Paul Ryan’s rejection of earmarks, discussed here this morning by my colleague Andrea Ruth, is a brilliant example of learning from Vladimir Putin about how to deal with Trump. Putin, a ruthless and cunning politician, has figured out that Donald Trump is a very, very simple man. Flatter him, and he’ll love you, no matter how awful you or your policies are. Insult him, and he’ll hold a grudge.
What does this have to do with Paul Ryan and earmarks? Well, I’m not going to portray Paul Ryan as the greatest foe of earmarks in U.S. history, but opposition to earmarks has been his position for years. His 2012 campaign Web site said:
With pork-barrel spending corrupting Washington, I have been a leader in the fight against earmarks. I have pledged not to submit any new earmark requests until the abusive spending process is cleaned-up in Congress.

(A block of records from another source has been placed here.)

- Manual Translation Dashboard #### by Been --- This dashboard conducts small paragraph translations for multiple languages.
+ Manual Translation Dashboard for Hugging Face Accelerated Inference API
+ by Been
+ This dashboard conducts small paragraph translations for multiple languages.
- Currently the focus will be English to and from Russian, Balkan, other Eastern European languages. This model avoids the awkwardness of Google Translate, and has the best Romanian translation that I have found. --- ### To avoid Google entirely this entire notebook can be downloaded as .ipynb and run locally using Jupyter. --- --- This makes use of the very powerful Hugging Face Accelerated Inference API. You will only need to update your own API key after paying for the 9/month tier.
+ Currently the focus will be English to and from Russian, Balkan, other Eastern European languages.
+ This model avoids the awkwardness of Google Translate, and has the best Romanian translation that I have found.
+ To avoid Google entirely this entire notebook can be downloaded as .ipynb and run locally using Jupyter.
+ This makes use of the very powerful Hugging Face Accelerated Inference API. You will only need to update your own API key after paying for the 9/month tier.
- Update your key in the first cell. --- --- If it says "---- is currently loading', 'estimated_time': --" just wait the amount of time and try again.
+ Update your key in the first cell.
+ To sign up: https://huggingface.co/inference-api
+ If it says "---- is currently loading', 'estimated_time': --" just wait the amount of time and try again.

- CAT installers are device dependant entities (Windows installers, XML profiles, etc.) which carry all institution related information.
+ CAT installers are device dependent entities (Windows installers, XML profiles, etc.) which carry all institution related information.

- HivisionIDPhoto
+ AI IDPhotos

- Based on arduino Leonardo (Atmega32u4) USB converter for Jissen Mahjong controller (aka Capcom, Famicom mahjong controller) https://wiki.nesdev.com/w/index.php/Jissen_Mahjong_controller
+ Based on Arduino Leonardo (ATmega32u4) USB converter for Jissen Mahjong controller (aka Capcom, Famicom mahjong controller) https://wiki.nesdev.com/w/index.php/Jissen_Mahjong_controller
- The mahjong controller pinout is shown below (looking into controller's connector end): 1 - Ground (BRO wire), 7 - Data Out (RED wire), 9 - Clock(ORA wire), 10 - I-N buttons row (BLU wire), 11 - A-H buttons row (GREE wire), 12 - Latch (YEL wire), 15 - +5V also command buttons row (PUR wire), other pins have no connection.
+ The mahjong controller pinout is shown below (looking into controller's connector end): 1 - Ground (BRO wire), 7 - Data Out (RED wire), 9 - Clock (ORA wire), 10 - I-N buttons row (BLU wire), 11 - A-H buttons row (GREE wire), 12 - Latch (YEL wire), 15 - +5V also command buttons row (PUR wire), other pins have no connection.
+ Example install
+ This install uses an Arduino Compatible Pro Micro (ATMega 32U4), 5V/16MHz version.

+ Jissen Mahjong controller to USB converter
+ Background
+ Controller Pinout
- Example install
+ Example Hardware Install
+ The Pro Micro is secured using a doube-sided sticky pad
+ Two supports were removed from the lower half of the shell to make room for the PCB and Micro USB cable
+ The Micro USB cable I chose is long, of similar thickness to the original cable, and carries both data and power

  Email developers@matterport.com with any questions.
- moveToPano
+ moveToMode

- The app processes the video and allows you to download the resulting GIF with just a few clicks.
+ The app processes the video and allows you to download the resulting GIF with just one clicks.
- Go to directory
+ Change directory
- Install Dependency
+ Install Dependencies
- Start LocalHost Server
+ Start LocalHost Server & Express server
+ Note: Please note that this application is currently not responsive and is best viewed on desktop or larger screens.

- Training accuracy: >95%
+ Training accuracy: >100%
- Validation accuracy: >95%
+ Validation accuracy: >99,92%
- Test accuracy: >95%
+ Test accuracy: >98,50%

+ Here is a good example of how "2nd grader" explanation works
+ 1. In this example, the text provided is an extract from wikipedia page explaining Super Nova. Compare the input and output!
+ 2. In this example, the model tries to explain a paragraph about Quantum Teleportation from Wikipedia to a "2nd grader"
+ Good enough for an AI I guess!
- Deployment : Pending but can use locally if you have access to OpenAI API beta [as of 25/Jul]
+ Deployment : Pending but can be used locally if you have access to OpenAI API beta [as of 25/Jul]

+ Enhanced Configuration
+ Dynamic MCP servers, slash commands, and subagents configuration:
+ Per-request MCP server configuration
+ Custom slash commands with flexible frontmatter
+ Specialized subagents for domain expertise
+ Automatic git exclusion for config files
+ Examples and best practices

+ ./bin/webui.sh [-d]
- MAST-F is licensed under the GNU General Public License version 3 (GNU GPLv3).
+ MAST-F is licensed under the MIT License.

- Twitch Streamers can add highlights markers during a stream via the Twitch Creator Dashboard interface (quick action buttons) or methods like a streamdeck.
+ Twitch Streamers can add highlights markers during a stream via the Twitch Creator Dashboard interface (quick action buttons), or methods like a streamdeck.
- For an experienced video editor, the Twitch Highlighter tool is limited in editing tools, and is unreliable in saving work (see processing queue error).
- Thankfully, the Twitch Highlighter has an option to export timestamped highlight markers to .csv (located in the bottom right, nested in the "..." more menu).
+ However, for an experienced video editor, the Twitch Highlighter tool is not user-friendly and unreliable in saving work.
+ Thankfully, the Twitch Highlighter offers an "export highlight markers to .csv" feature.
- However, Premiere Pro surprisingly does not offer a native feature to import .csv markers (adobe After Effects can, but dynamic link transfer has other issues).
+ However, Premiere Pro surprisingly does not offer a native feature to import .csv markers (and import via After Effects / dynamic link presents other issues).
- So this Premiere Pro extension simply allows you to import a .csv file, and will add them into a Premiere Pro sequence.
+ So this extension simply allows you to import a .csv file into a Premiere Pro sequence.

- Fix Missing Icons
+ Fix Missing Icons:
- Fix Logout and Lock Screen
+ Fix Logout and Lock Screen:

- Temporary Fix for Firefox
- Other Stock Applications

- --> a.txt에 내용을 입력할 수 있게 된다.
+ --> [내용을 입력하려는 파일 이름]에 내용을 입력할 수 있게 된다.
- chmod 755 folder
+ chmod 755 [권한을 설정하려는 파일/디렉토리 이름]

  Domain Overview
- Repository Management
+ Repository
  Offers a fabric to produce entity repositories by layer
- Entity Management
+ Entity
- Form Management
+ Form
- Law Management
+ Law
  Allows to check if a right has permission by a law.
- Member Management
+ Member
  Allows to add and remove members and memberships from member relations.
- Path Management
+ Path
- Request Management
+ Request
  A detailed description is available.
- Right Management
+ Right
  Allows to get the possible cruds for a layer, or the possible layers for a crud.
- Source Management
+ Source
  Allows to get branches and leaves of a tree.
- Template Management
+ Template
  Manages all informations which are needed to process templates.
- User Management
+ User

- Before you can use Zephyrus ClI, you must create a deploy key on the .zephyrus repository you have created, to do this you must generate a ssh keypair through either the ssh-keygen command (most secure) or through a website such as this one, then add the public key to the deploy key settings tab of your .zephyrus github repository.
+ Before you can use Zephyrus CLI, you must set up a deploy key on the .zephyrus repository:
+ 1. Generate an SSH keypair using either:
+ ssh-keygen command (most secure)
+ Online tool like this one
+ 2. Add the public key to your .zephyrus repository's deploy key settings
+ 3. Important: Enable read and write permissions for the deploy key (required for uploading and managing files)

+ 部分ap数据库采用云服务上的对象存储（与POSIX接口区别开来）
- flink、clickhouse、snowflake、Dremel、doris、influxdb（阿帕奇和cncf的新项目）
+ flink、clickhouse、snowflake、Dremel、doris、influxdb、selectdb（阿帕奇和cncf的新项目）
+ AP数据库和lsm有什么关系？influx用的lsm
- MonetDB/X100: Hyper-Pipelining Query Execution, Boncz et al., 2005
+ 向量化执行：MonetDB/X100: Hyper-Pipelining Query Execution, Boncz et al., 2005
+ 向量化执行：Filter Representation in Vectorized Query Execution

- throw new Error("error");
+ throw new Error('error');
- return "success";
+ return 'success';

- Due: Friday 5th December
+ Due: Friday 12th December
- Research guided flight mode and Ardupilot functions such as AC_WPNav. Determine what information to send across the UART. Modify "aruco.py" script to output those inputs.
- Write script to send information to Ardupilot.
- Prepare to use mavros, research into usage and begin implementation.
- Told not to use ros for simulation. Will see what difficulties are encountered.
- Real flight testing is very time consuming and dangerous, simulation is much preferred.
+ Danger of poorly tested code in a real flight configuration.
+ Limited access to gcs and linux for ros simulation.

But Congresscritters love earmarks. They get to brag about bringing home the bacon. They miss them. What to do?
Ryan has found that he can get what he wants — and get in Trump’s good graces — by saying: “Hey, Donald Trump said he was going to drain the swamp and this is part of it.” That way, Ryan achieves what he wanted anyway . . . by giving Trump the credit.
This is, of course, a standard negotiating skill: you get further with people when you’re nice. And politicians are skilled at getting along with people. It’s just that Donald Trump is far more susceptible to flattery than most.
The problem is, both sides realize this . . . and the smarter Democrats, rather than whipping up their base by demonizing Trump, will praise him as a way of achieving their own goals. They have a better chance with Trump than they would have with a President who had core principles, and/or who could see through opportunistic flattery.
Take Obama. Trump railed about NATO for months, making our support sound very tenuous and conditional. Then Obama spent an hour and a half with Trump, lavishing attention and insincere compliments on him — and the next thing you know, Obama was telling the world that Trump’s commitment to NATO is unwavering.
The next four years are going to be a sickening display of flattery by politicians seeking the support of Donald Trump. I couldn’t do it myself, which is one of over a thousand reasons I will never be a politician.
But GOP politicians will succeed more often if they can follow the example of Ryan and Putin, and flatter Trump. If they can portray conservative principles as Trump’s own, and any conservative position as something the People asked for in voting for Trump, we may get some good things done.